Tatsächlich war der Juni 2019 der wärmste und sonnigste Juni in Deutschland seit Beginn der flächendeckenden Wetteraufzeichnungen vor fast 140 Jahren. Das bestätigte Ende Juni der Deutsche Wetterdienst. Mit 19,8 Grad Celsius lag der Temperaturdurchschnitt um 4,4 Grad über dem Wert der international gültigen Referenzperiode 1961 bis 1990. Im brandenburgischen Coschen und im sächsischen Bad Muskau wurde es mit 38,6 Grad heißer als je zuvor im Juni. Uwe Kirsche, Sprecher des Deutschen Wetterdienstes, sprach angesichts der Zahlen von "inzwischen in Serie auftretenden Klimarekorden".

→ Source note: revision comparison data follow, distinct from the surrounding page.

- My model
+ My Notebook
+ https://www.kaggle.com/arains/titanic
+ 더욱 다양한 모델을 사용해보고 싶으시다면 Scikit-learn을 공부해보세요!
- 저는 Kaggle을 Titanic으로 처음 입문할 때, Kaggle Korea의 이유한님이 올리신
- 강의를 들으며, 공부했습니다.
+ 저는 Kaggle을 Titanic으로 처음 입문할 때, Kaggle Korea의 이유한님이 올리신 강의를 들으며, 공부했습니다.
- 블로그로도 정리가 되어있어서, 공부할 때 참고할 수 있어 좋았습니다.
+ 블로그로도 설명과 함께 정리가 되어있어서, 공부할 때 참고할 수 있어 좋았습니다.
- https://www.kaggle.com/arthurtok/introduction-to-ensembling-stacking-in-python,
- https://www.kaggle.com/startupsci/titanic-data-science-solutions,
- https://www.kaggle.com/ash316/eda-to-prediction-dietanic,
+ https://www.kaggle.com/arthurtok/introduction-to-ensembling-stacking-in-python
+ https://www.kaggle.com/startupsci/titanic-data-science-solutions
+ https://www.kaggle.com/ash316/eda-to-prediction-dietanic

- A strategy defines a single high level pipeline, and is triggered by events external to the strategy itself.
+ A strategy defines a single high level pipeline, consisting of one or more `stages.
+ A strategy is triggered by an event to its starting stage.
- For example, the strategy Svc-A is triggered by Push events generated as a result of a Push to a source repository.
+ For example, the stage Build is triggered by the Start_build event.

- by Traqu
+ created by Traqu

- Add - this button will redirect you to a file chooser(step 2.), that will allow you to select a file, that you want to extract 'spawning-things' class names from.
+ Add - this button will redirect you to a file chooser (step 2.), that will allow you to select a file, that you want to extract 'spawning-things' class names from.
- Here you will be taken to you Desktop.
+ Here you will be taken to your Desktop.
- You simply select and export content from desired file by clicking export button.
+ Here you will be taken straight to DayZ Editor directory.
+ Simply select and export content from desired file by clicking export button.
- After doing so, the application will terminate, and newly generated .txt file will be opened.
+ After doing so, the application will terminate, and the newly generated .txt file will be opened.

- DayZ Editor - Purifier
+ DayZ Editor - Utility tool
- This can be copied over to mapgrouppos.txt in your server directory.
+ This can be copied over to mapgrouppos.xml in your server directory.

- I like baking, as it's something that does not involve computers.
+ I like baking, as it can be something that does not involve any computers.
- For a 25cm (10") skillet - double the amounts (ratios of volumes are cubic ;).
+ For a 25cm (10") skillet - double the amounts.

Bisher ließ sich bei solchen außergewöhnlichen Phänomenen im Einzelfall nicht sicher sagen, ob sie direkt auf den Klimawandel zurückzuführen sind. Forscherin Otto arbeitet daran, das zu ändern. Zusammen mit Kollegen hat sie ein Modell entwickelt, um eben diesen Zusammenhang nachzuweisen – sie nennt es "Zuordnungswissenschaft". Die Methode ist schnell erklärt, im Detail allerdings komplex: Die Forscher vergleichen Wetterdaten aus einer Welt ohne Klimawandel (vor der industriellen Revolution) mit der aktuellen Welt der Erwärmung. Anhand der Abweichungen könne man berechnen, wie sich das Wetter verändert und wie häufig Extremereignisse vorkommen. Das Ergebnis für dieses Jahr: Der Hitzesommer hätte auch ohne Klimawandel vorkommen können. Aufgrund des Klimawandels war er allerdings fünf Mal so wahrscheinlich wie ohne.
Fazit
Einzelne Wetterphänomene sind keine Beweise für oder gegen den Klimawandel. Dass es den Klimawandel gibt, zeigen nicht nur Wetter-Statistiken, sondern Forschungen in den unterschiedlichsten Gebieten von den Gletschern bis in die Unterwasserwelt. Durch den "thermodynamischen" und den "dynamischen" Effekt wirkt sich das Klima auf das Wetter aus. In welcher Form, das kann je nach Region sehr unterschiedlich ausfallen.